::: Records shown :::

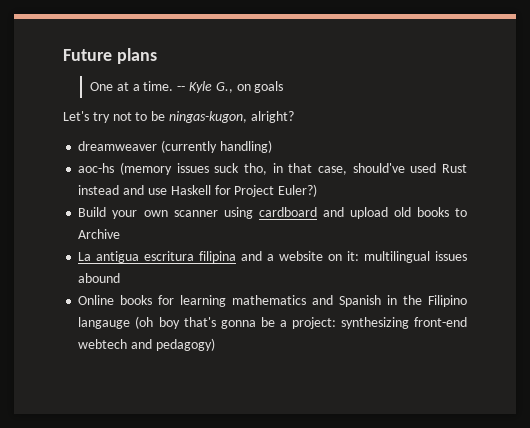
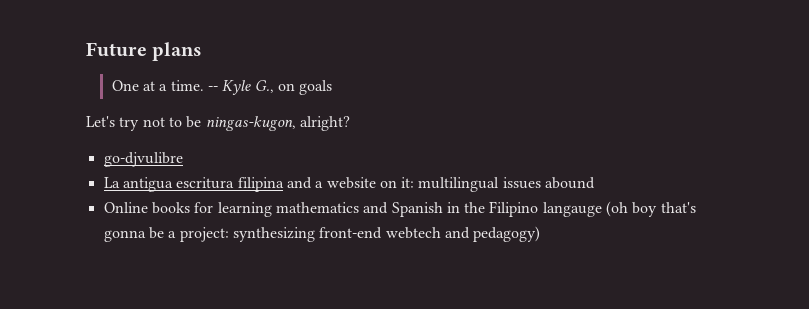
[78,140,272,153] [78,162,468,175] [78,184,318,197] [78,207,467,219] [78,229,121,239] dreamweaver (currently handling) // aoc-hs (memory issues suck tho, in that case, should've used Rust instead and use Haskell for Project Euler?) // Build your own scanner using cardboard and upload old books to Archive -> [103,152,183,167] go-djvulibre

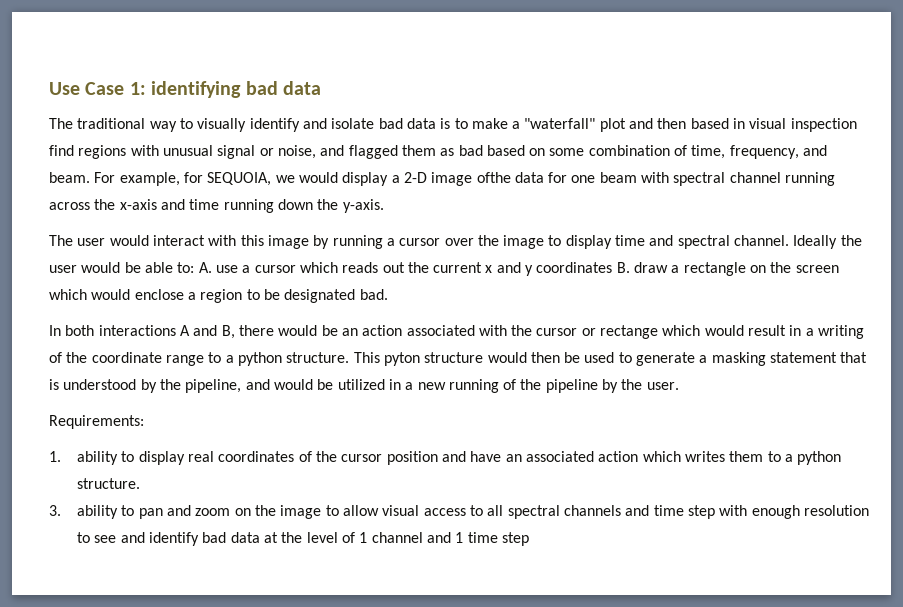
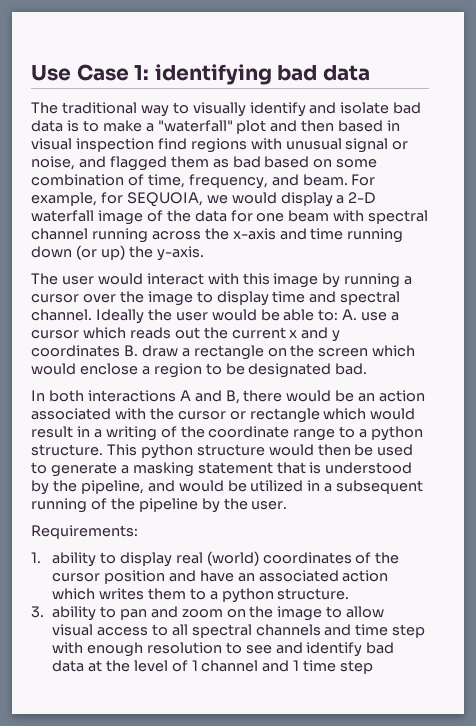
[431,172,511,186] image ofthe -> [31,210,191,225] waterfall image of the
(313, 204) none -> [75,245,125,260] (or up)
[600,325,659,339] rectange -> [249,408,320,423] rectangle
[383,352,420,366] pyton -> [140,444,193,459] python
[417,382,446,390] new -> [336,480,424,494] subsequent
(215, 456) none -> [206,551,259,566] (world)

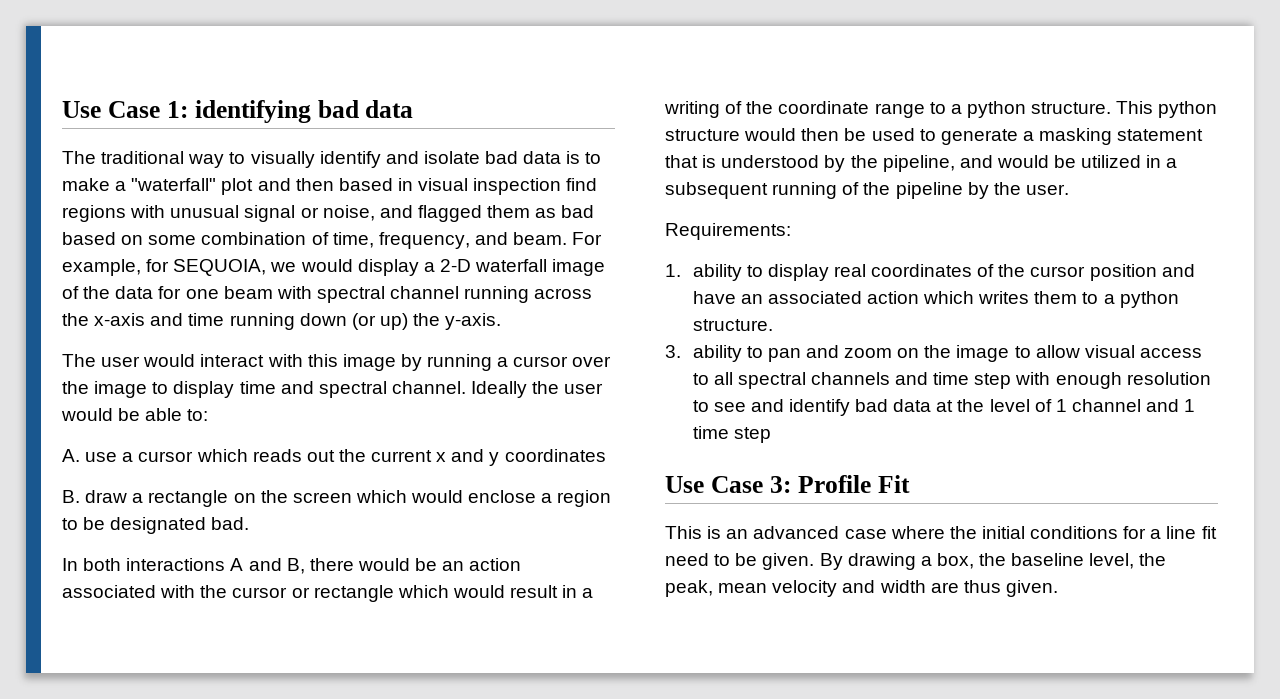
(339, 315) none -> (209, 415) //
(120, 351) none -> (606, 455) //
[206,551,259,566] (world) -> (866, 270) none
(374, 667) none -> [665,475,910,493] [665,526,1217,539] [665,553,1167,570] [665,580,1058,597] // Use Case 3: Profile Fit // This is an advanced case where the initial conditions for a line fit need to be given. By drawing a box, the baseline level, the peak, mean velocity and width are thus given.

:::

**Directions**: Your reply should consist solely of the lines above, from the opening line through the line with "[206,551,259,566] (world) -> (866, 270) none", reproduced exactly and without pictures.

**The completed task**:
[78,140,272,153] [78,162,468,175] [78,184,318,197] [78,207,467,219] [78,229,121,239] dreamweaver (currently handling) // aoc-hs (memory issues suck tho, in that case, should've used Rust instead and use Haskell for Project Euler?) // Build your own scanner using cardboard and upload old books to Archive -> [103,152,183,167] go-djvulibre

[431,172,511,186] image ofthe -> [31,210,191,225] waterfall image of the
(313, 204) none -> [75,245,125,260] (or up)
[600,325,659,339] rectange -> [249,408,320,423] rectangle
[383,352,420,366] pyton -> [140,444,193,459] python
[417,382,446,390] new -> [336,480,424,494] subsequent
(215, 456) none -> [206,551,259,566] (world)

(339, 315) none -> (209, 415) //
(120, 351) none -> (606, 455) //
[206,551,259,566] (world) -> (866, 270) none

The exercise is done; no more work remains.